◆ **Exercise objective**
The data below must be returned in full and exactly.

◆ **Before-and-after change data**
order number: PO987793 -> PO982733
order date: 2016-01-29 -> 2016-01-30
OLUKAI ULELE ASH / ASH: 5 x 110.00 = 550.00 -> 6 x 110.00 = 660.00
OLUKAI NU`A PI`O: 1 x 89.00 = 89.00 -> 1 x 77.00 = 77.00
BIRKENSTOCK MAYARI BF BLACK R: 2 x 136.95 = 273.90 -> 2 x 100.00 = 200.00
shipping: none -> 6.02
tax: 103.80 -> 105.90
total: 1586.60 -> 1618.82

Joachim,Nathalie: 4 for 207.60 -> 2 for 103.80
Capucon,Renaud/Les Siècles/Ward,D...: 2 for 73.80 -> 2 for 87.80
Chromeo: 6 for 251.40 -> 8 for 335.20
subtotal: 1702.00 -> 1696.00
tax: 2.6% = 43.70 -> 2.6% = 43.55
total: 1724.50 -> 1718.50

◆ **Solution to the problem**
order number: PO987793 -> PO982733
order date: 2016-01-29 -> 2016-01-30
OLUKAI ULELE ASH / ASH: 5 x 110.00 = 550.00 -> 6 x 110.00 = 660.00
OLUKAI NU`A PI`O: 1 x 89.00 = 89.00 -> 1 x 77.00 = 77.00
BIRKENSTOCK MAYARI BF BLACK R: 2 x 136.95 = 273.90 -> 2 x 100.00 = 200.00
shipping: none -> 6.02
tax: 103.80 -> 105.90
total: 1586.60 -> 1618.82

Joachim,Nathalie: 4 for 207.60 -> 2 for 103.80
Capucon,Renaud/Les Siècles/Ward,D...: 2 for 73.80 -> 2 for 87.80
Chromeo: 6 for 251.40 -> 8 for 335.20
subtotal: 1702.00 -> 1696.00
tax: 2.6% = 43.70 -> 2.6% = 43.55
total: 1724.50 -> 1718.50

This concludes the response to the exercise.